§ EXERCISE BRIEF: Each line from the one containing "North_East, '04: 0.6362 -> none" through the end of the data below is to be output verbatim, with no lines added or left out.

§ MATERIAL FOR THE TASK:
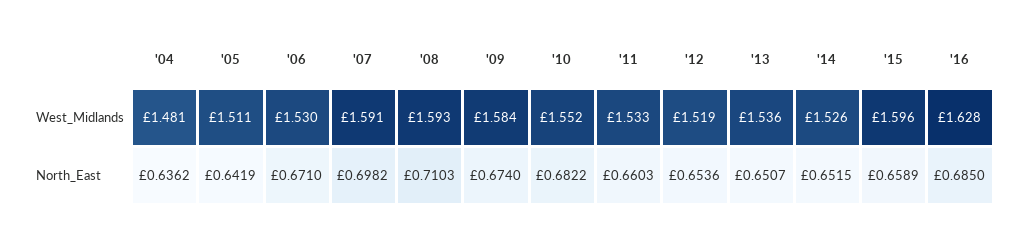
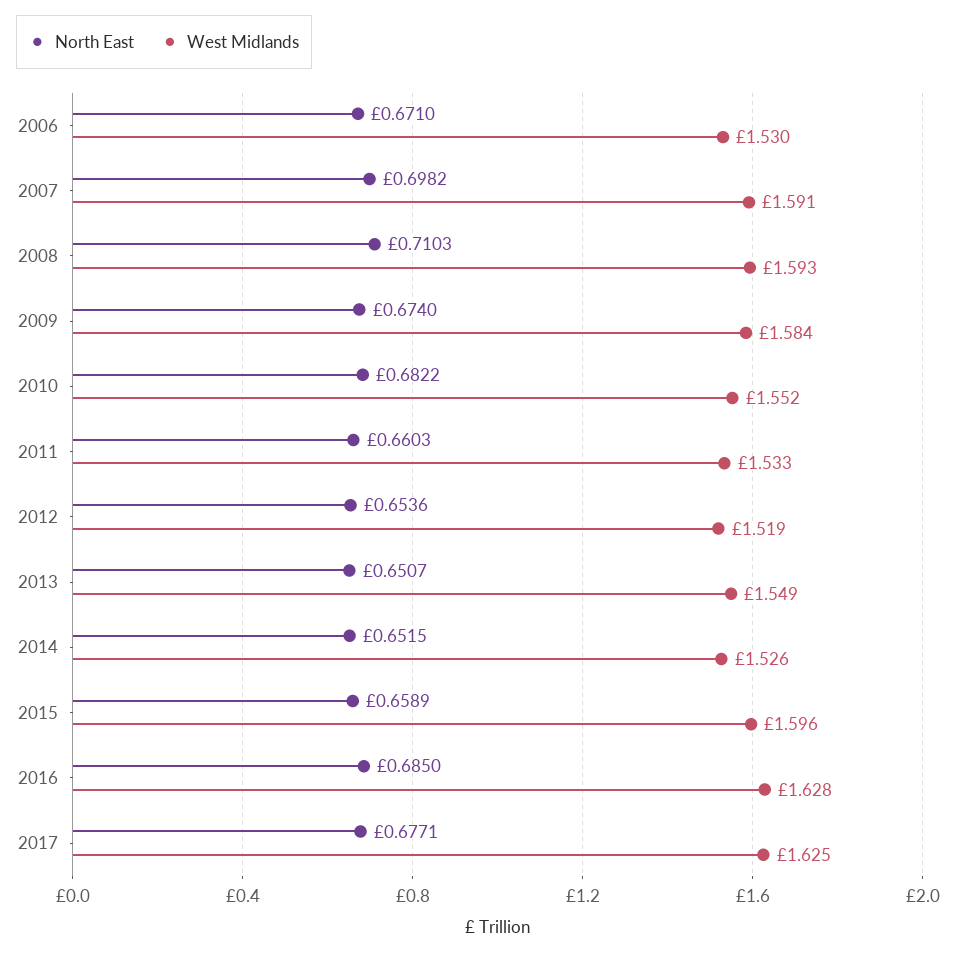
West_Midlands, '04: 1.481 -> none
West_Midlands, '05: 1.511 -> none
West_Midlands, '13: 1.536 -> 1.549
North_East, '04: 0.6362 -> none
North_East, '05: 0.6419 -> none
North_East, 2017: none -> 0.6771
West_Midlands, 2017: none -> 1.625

§ OUTPUT OF THE EXERCISE:
North_East, '04: 0.6362 -> none
North_East, '05: 0.6419 -> none
North_East, 2017: none -> 0.6771
West_Midlands, 2017: none -> 1.625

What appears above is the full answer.